Omit all pictures, and print word for word only the lines from the one containing "100px; top: 146px; width: 846px;" through the end of the data.

Web page revision data:
:::::

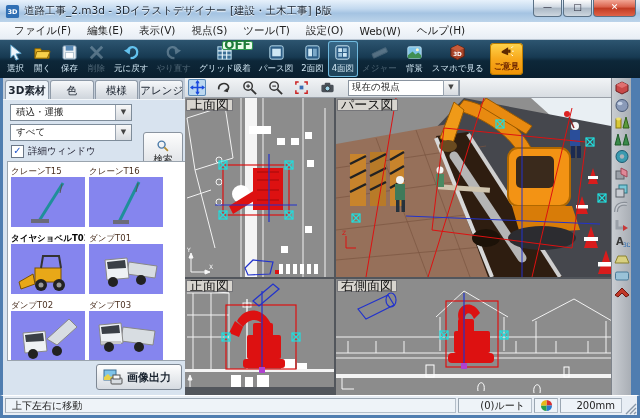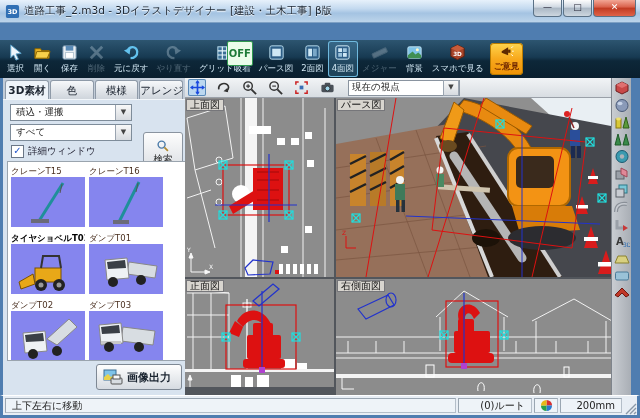--- a/index.html
+++ b/index.html
@@ -131,6 +131,16 @@
     </div>
   </div>
 
+  <div class="menubar">
+    <span class="menu-item">ファイル(F)</span>
+    <span class="menu-item">編集(E)</span>
+    <span class="menu-item">表示(V)</span>
+    <span class="menu-item">視点(S)</span>
+    <span class="menu-item">ツール(T)</span>
+    <span class="menu-item">設定(O)</span>
+    <span class="menu-item">Web(W)</span>
+    <span class="menu-item">ヘルプ(H)</span>
+  </div>
 
   <div class="toolbar">
     <div class="tbtn">

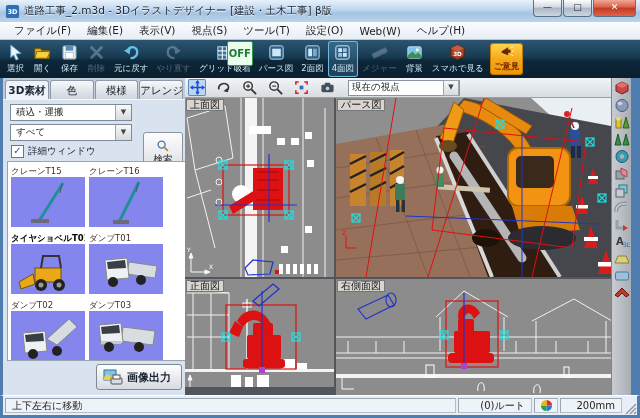--- a/index.html
+++ b/index.html
@@ -32,7 +32,7 @@
   .tbtn.feedback{background:linear-gradient(#ffd54d,#f7a81c 50%,#ef9206);box-shadow:inset 0 0 0 1px #b97b00;
     color:#6b2300;font-weight:bold;margin:2px 2px;border-radius:4px;justify-content:center;}
   .off-badge{position:absolute;top:0px;right:2px;background:#eafcea;border:1px solid #2f9a4f;
-    color:#1d7a38;font-size:10px;font-weight:bold;line-height:7px;padding:8px 1px;border-radius:2px;}
+    color:#1d7a38;font-size:12px;font-weight:bold;line-height:7px;padding:0 1px;border-radius:2px;}
   
   .main{position:absolute;left:0;top:78px;width:640px;height:317px;display:flex;}
   

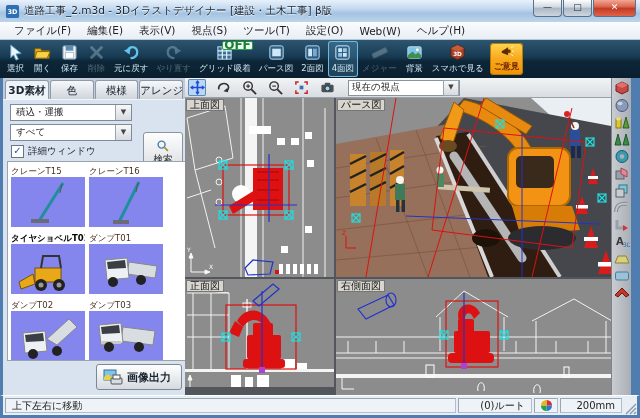--- a/index.html
+++ b/index.html
@@ -89,7 +89,7 @@
   .quad{position:absolute;background:#8c8c8c;overflow:hidden;}
   .quad svg{display:block;}
   .qlabel{position:absolute;left:1px;top:1px;background:#d8d5cf;border:1px solid #76767a;
-    font-size:10px;line-height:10px;padding:0 3px;color:#111;z-index:5;white-space:nowrap;}
+    font-size:13px;line-height:10px;padding:0 3px;color:#111;z-index:5;white-space:nowrap;}
   #quad-top{left:0;top:0;width:149px;height:179px;}
   #quad-persp{left:151px;top:0;width:275px;height:179px;}
   #quad-front{left:0;top:181px;width:149px;height:108px;}

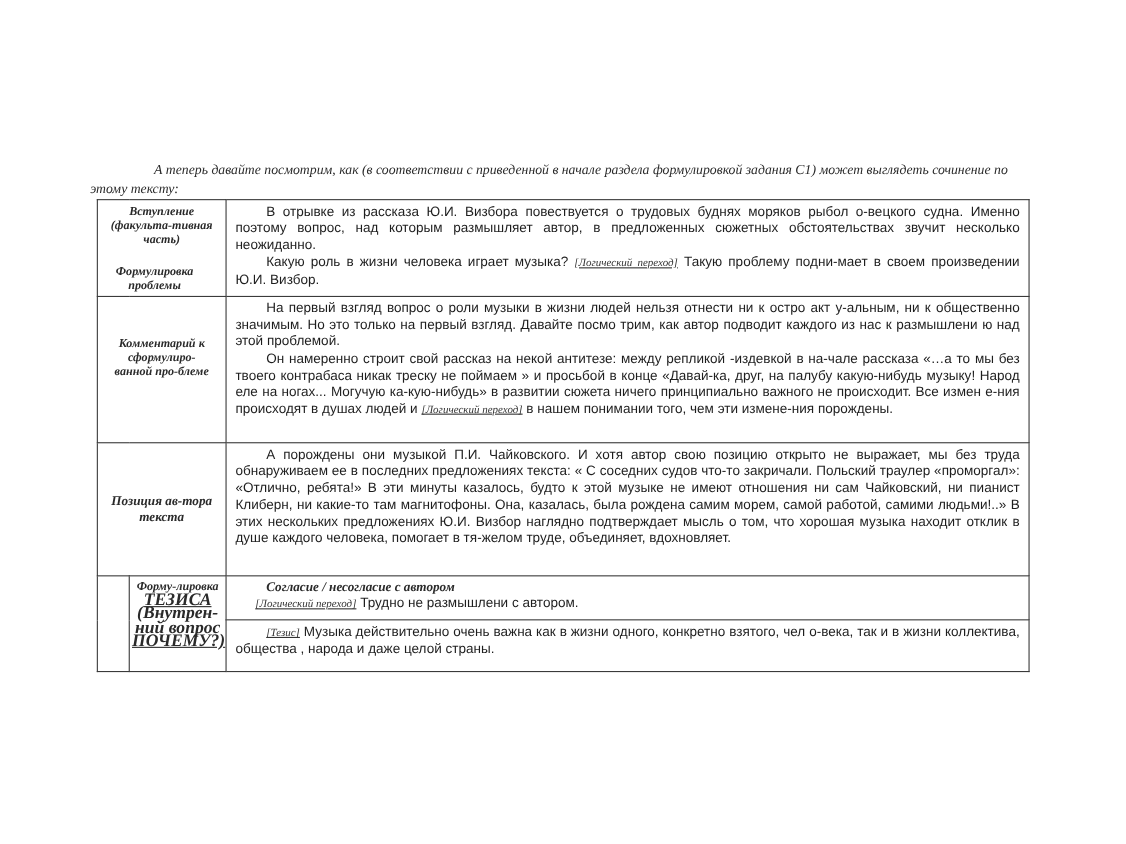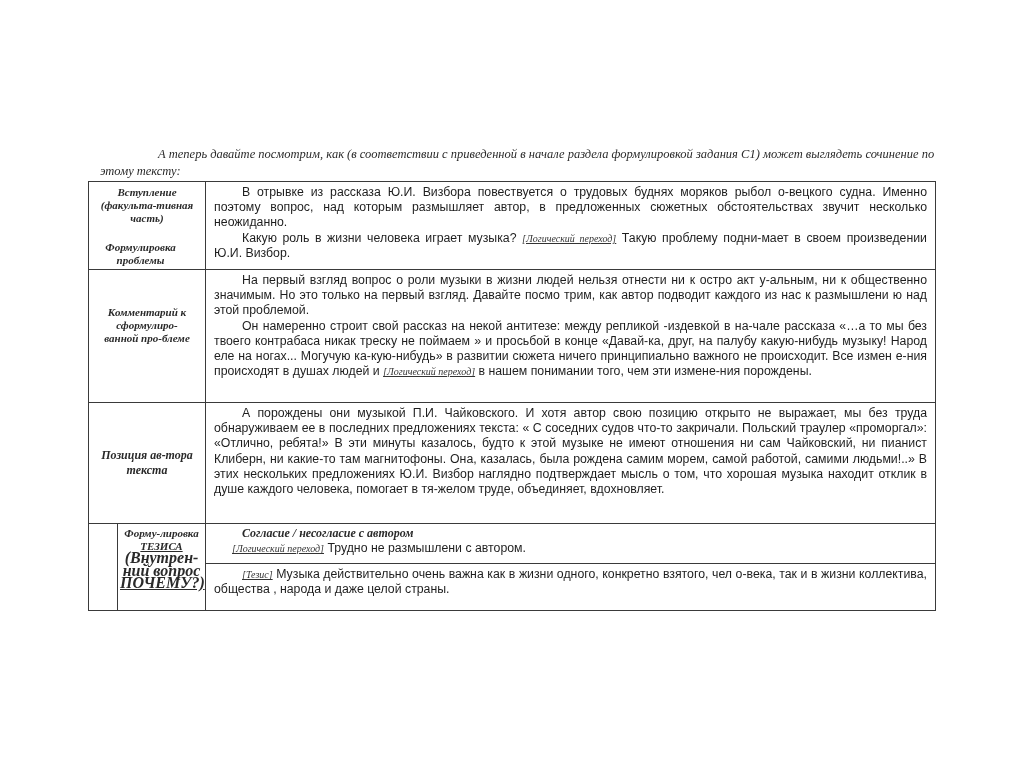--- a/index.html
+++ b/index.html
@@ -8,7 +8,7 @@
     font-family: "Liberation Sans", sans-serif; color: #1a1a1a;
   }
   .intro {
-    position: absolute; left: 100px; top: 146px; width: 846px;
+    position: absolute; left: 82px; top: 146px; width: 846px;
     font-family: "Liberation Serif", serif; font-style: italic; font-size: 12.5px;
     line-height: 17px; color: #2a2a2a; text-indent: 58px;
   }

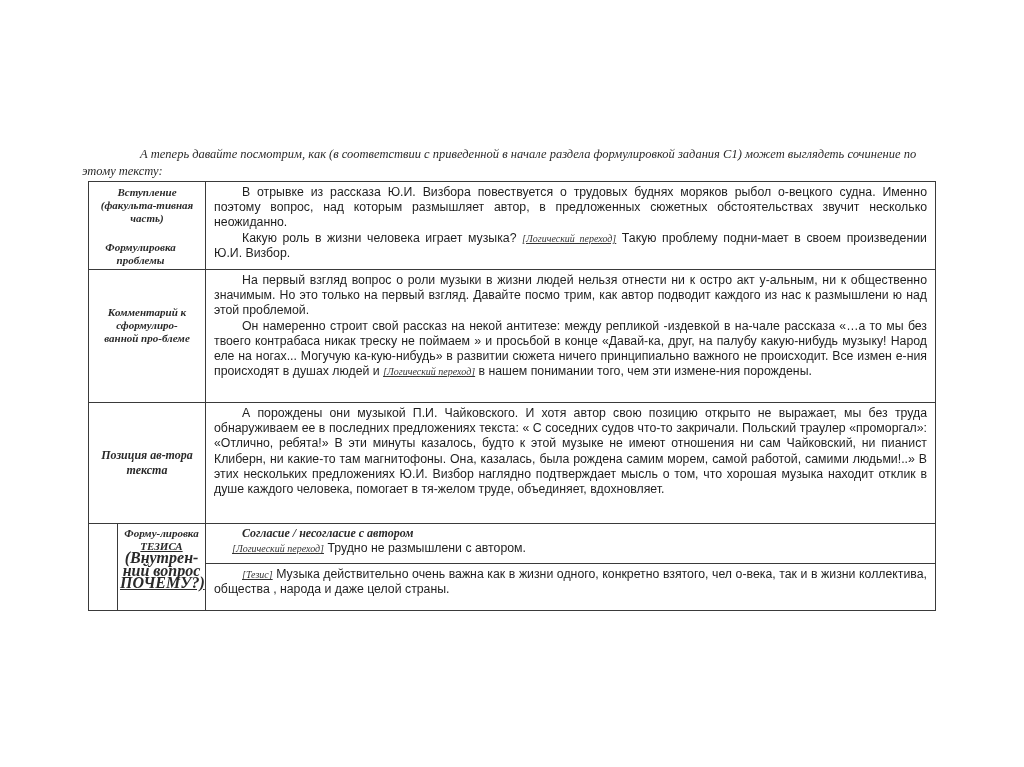--- a/index.html
+++ b/index.html
@@ -94,7 +94,7 @@
     <td rowspan="2"></td>
     <td rowspan="2" class="label" style="padding:3px 2px; font-size:10.5px; line-height:12.5px;">
       <div style="font-size:11px;font-style:italic;">Форму-лировка</div>
-      <div class="u" style="font-size:11px;">ТЕЗИСА</div>
+      <div class="u" style="font-size:16px;">ТЕЗИСА</div>
       <div class="small-it">(Внутрен-ний вопрос</div>
       <div class="small-it u">ПОЧЕМУ?)</div>
     </td>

:::::

> **Solution for this exercise**:
-    position: absolute; left: 100px; top: 146px; width: 846px;
+    position: absolute; left: 82px; top: 146px; width: 846px;
     font-family: "Liberation Serif", serif; font-style: italic; font-size: 12.5px;
     line-height: 17px; color: #2a2a2a; text-indent: 58px;
   }

--- a/index.html
+++ b/index.html
@@ -94,7 +94,7 @@
     <td rowspan="2"></td>
     <td rowspan="2" class="label" style="padding:3px 2px; font-size:10.5px; line-height:12.5px;">
       <div style="font-size:11px;font-style:italic;">Форму-лировка</div>
-      <div class="u" style="font-size:11px;">ТЕЗИСА</div>
+      <div class="u" style="font-size:16px;">ТЕЗИСА</div>
       <div class="small-it">(Внутрен-ний вопрос</div>
       <div class="small-it u">ПОЧЕМУ?)</div>
     </td>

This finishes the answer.